Wetenschap
Vissen bestaan al veel langer dan wij. De eerste vis ontwikkelde zich ongeveer 500 miljoen jaar geleden. Homo sapiens kwam pas ongeveer 200.000 jaar geleden. Gedurende de eerste 199.850 jaar was hun voornaamste interesse in vis hen te vangen en op te eten. Toen, ongeveer 150 jaar geleden, kwam Charles Darwin opdagen en begon vragen te stellen over dieren en hun aanpassingen. Er is een heel goede reden waarom er nog vis is. Ze zijn extreem goed aangepast aan hun omgeving.
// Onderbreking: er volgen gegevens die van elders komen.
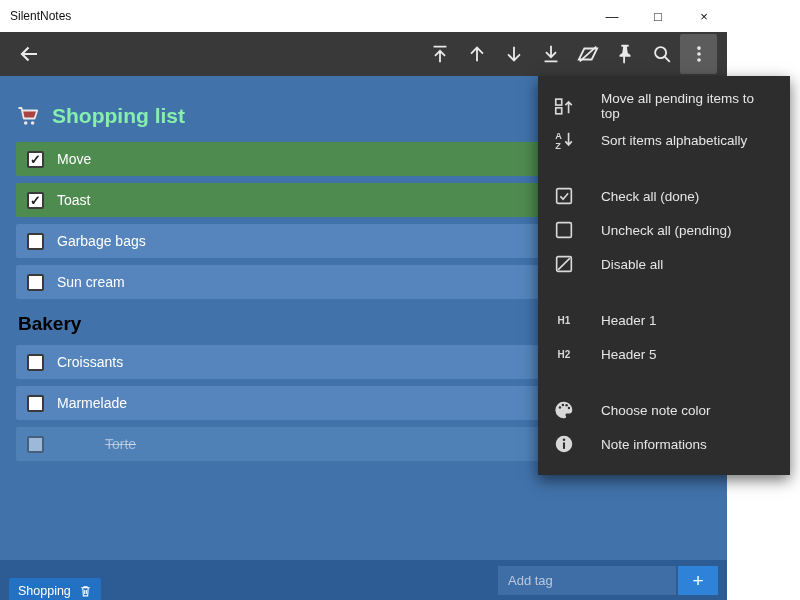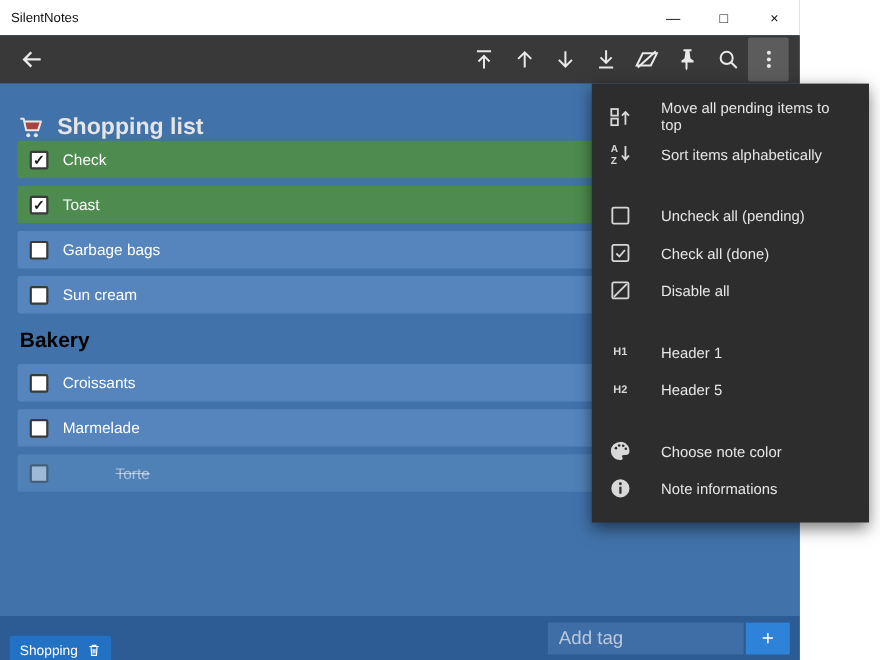"Shopping list" .note-title { color: #e5e5e5 -> #86efac; margin-bottom: 0 -> 14px }
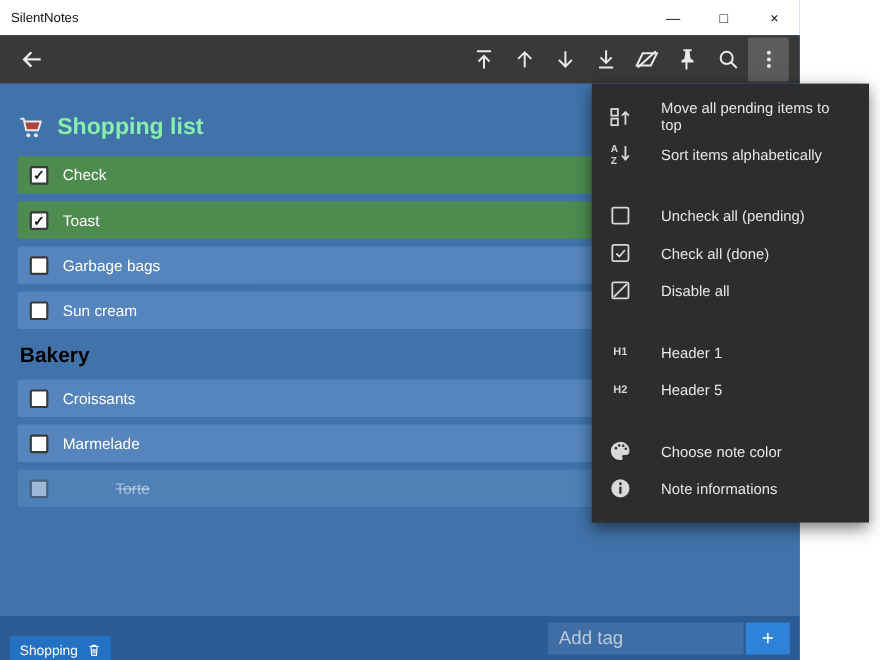"Check" span.label { text: Check -> Move }
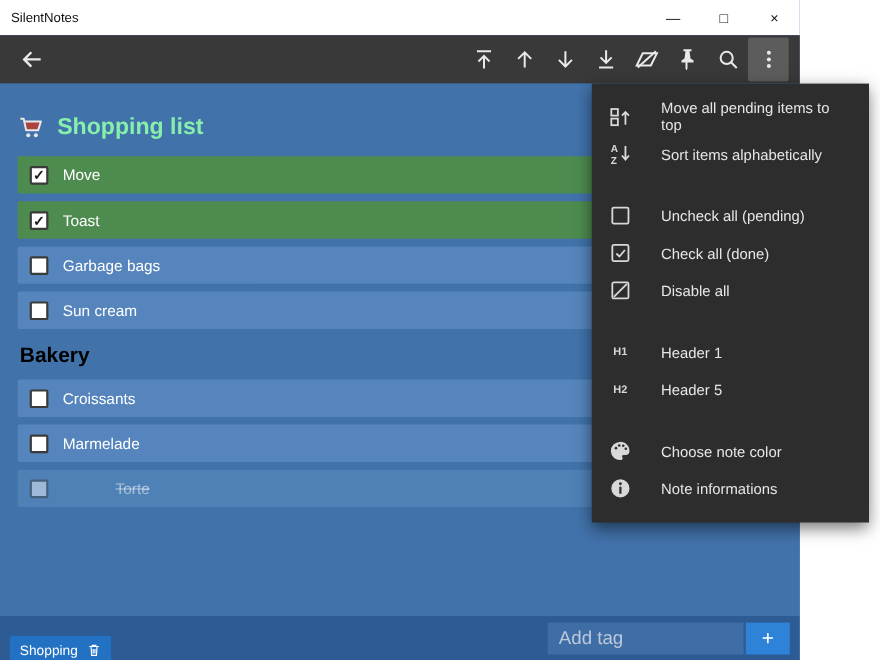"Uncheck all (pending)" div.menu-item { order: before "Check all (done)" -> after "Check all (done)" }
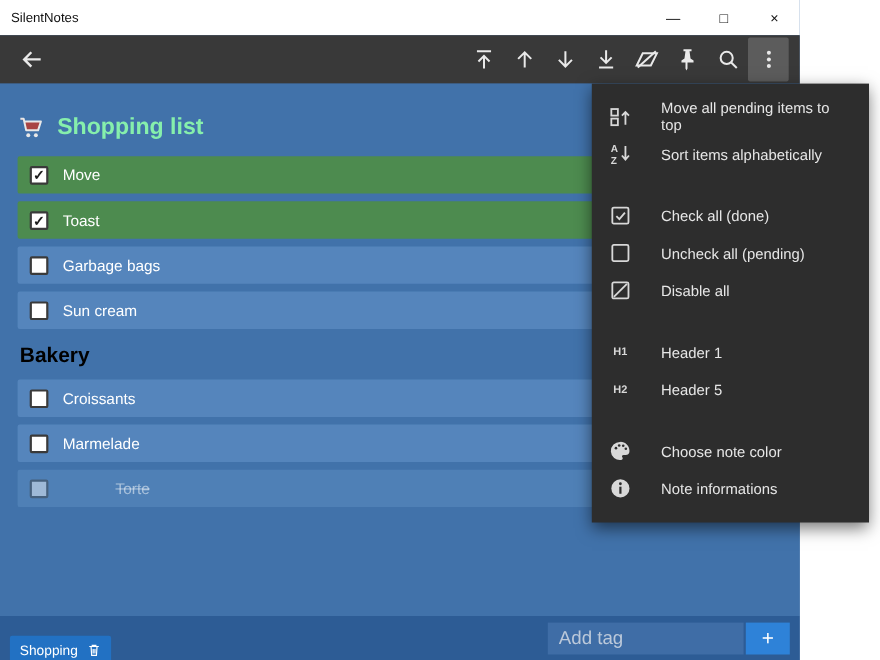"Add tag" .add-tag { font-size: 17px -> 13px }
TL; DR (te lang; niet gelezen)
Vissen zijn aangepast om efficiënt te bewegen en hun omgeving onder water te voelen. Ze hebben ook kleuren ontwikkeld om hen te helpen roofdieren en kieuwen te ontwijken om de zuurstof te krijgen die ze nodig hebben om te overleven.
Kieuwen
Vissen, zoals wij en alle andere dieren, hebben een constante toevoer van zuurstof nodig om te overleven. Onze atmosfeer is ongeveer 20 procent zuurstof, dus nemen we het gewoon via onze longen op. Longen zijn echter nutteloos onder water, zoals iedereen die bijna is verdronken, gemakkelijk en ademloos kan bevestigen - zelfs dolfijnen en walvissen moeten zuurstof uit de atmosfeer opnemen om te overleven. Met kieuwen kunnen vissen zuurstof uit het water opnemen. Vissen breken water, H <20>, niet chemisch af om zuurstof af te leiden. Ze absorberen O2 dat is opgelost in het water. Er zijn slechts ongeveer 4 tot 8 delen per miljoen zuurstof in water, vergeleken met de 20 procent in de atmosfeer die we long-ademende wezens genieten.
Kleur
In de meedogenloze vis-eet-vis wereld van de oceaan, overleven hangt af van niet gegeten worden, en niet gezien worden kan helpen. Vissen zijn vaak gekleurd om bij hun achtergrond te passen, en sommige kunnen zelfs van kleur veranderen om in hun omgeving op te gaan. Grote vlekken op de achterste delen van sommige roofdieren. De vlekken zien eruit als ogen en de vis lijkt in de tegenovergestelde richting te bewegen. Roofdieren gebruiken ook voordelige kleuring. Haaien kunnen donker zijn aan hun bovenkant en licht aan hun onderkant. Prooien die van boven naar beneden kijken, missen misschien de donkere haai tegen de donkere oceaanbodem. Prooi eronder kan de lichtgekleurde haai niet opmerken tegen het licht dat van boven naar beneden komt. Sense-orgels
Wij mensen vertrouwen sterk op ons gezichtsvermogen, en dit is belangrijk in de oceaan, zoals blijkt uit de breed scala aan aanpassingen op basis van kleuring. Omdat licht niet doordringt tot in de diepten van de oceaan, zijn andere zintuigen veel verfijnder geworden in vis. Hoewel we chemosensatie bezitten - smaak en geur - hebben sommige vissen veel gevoeliger neuzen dan wij. Een haai kan één deel per miljoen bloed in water detecteren. Sommige vissen hebben zich ook aangepast om trillingen in het water te detecteren, een idee dat mensen hebben geleend en ontwikkeld tot SONAR.
Locomotion
De gestroomlijnde lichamen van vissen zijn perfect aangepast om door het water te bewegen. Terwijl walvissen en dolfijnen erg ver verwant zijn aan vissen en meer direct zijn geëvolueerd van landdieren met weinig gelijkenis met vissen, hebben ze vergelijkbare lichaamsvormen. Dit is een voorbeeld van convergente evolutie: de adaptieve evolutie van vergelijkbare structuren in niet-verwante soorten aan dezelfde omgeving. Sommige verschillen in voortbeweging tussen vissen benadrukken meer specifieke aanpassingen aan individuele ecologische niches. Vork of ingesprongen staarten worden gezien in vissen die afhankelijk zijn van snel zwemmen gedurende lange tijd. Vissen die niet veel reizen, als onderdeel van hun overlevingsstrategie, hebben meestal vierkante of afgeronde staarten, die beter zijn aangepast aan snelle versnelling en stoppen.